CorefQA: Coreference Resolution as Query-based Span Prediction

The repository contains the code of the recent research advances in Shannon.AI. Please post github issues or email xiaoya_li@shannonai.com for relevant questions.

CorefQA: Coreference Resolution as Query-based Span Prediction Wei Wu, Fei Wang, Arianna Yuan, Fei Wu and Jiwei Li In ACL 2020. paper If you find this repo helpful, please cite the following:

@article{wu2019coreference,
  title={Coreference Resolution as Query-based Span Prediction},
  author={Wu, Wei and Wang, Fei and Yuan, Arianna and Wu, Fei and Li, Jiwei},
  journal={arXiv preprint arXiv:1911.01746},
  year={2019}
}

Overview
Hardware Requirements
Install Package Dependencies
Data Preprocess
Download Pretrained MLM
Training
- Finetune the SpanBERT Model on the Combination of Squad and Quoref Datasets
- Train the CorefQA Model on the CoNLL-2012 Coreference Resolution Task
Evaluation and Prediction
Download the Final CorefQA Model
Descriptions of Directories
Acknowledgement
Useful Materials
Contact

Overview

The model introduces +3.5 (83.1) F1 performance boost over previous SOTA coreference models on the CoNLL benchmark. The current codebase is written in Tensorflow. We plan to release the PyTorch version soon. The current code version only supports training on TPUs and testing on GPUs (due to the annoying features of TF and TPUs). You thus have to bear the trouble of transferring all saved checkpoints from TPUs to GPUs for evaluation (we will fix this soon). Please follow the parameter setting in the log directionary to reproduce the performance.
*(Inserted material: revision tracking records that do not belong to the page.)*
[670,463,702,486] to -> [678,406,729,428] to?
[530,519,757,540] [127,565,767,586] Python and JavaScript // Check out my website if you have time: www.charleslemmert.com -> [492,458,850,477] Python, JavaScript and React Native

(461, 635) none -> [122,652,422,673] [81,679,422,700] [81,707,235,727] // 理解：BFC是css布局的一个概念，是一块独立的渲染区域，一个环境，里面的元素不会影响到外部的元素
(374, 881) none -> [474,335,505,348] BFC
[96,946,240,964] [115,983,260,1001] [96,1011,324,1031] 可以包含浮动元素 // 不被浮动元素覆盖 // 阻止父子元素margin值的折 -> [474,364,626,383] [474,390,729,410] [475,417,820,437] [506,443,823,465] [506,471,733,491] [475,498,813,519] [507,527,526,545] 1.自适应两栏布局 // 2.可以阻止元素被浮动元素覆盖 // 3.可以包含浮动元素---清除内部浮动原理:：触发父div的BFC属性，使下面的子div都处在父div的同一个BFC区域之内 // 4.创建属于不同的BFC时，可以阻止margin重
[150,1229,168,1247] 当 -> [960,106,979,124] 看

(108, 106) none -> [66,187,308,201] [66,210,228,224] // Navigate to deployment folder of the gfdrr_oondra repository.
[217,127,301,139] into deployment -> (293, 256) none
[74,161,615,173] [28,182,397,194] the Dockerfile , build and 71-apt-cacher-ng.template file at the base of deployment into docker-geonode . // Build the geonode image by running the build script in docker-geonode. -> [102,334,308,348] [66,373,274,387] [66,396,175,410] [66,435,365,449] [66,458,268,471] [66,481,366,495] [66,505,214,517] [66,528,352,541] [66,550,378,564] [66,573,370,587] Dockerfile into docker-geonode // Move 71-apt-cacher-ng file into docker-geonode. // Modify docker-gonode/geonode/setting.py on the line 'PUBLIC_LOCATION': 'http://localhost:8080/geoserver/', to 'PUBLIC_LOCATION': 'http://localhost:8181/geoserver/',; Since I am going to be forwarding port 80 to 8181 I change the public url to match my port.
| Model | F1 (%) | | -------------- |:------:| | Previous SOTA (Joshi et al., 2019a) | 79.6 | | CorefQA + SpanBERT-large | 83.1 |

Hardware Requirements

TPU for training: Cloud TPU v3-8 device (128G memory) with Tensorflow 1.15 Python 3.5

GPU for evaluation: with CUDA 10.0 Tensorflow 1.15 Python 3.5

Install Package Dependencies

$ python3 -m pip install --user virtualenv
$ virtualenv --python=python3.5 ~/corefqa_venv
$ source ~/corefqa_venv/bin/activate
$ cd CorefQA
$ pip install -r requirements.txt
# If you are using TPU, please run the following commands:
$ pip install --upgrade google-api-python-client 
$ pip install --upgrade oauth2client

Data Preprocess

Download the offical released Ontonotes 5.0 (LDC2013T19).
Preprocess Ontonotes5 annotations files for the CoNLL-2012 coreference resolution task. Run the command with Python 2 bash ./scripts/data/preprocess_ontonotes_annfiles.sh <path_to_LDC2013T19-ontonotes5_directory> <path_to_save_CoNLL12_coreference_resolution_directory> <language> and it will create {train/dev/test}.{language}.v4_gold_conll files in the directory <path_to_save_CoNLL12_coreference_resolution_directory>. <language> can be english, arabic or chinese. In this paper, we set <language> to english. If you want to use Python 3, please refer to the guideline
Generate TFRecord files for experiments. Run the command with Python 3 bash ./scripts/data/generate_tfrecord_dataset.sh <path_to_save_CoNLL12_coreference_resolution_directory> <path_to_save_tfrecord_directory> <path_to_pretrain_mlm_vocab_file> and it will create {train/dev/test}.overlap.corefqa.{language}.tfrecord files in the directory <path_to_save_CoNLL12_coreference_resolution_directory>.

Download Pretrained MLM

In our experiments, we used pretrained mask language models to initialize the mention_proposal and corefqa models.

Download the pretrained models. Run bash ./scripts/data/download_pretrained_mlm.sh <path_to_save_pretrained_mlm> <model_sign> to download and unzip the pretrained mlm models. <model_sign> shoule take the value of [bert_base, bert_large, spanbert_base, spanbert_large, bert_tiny].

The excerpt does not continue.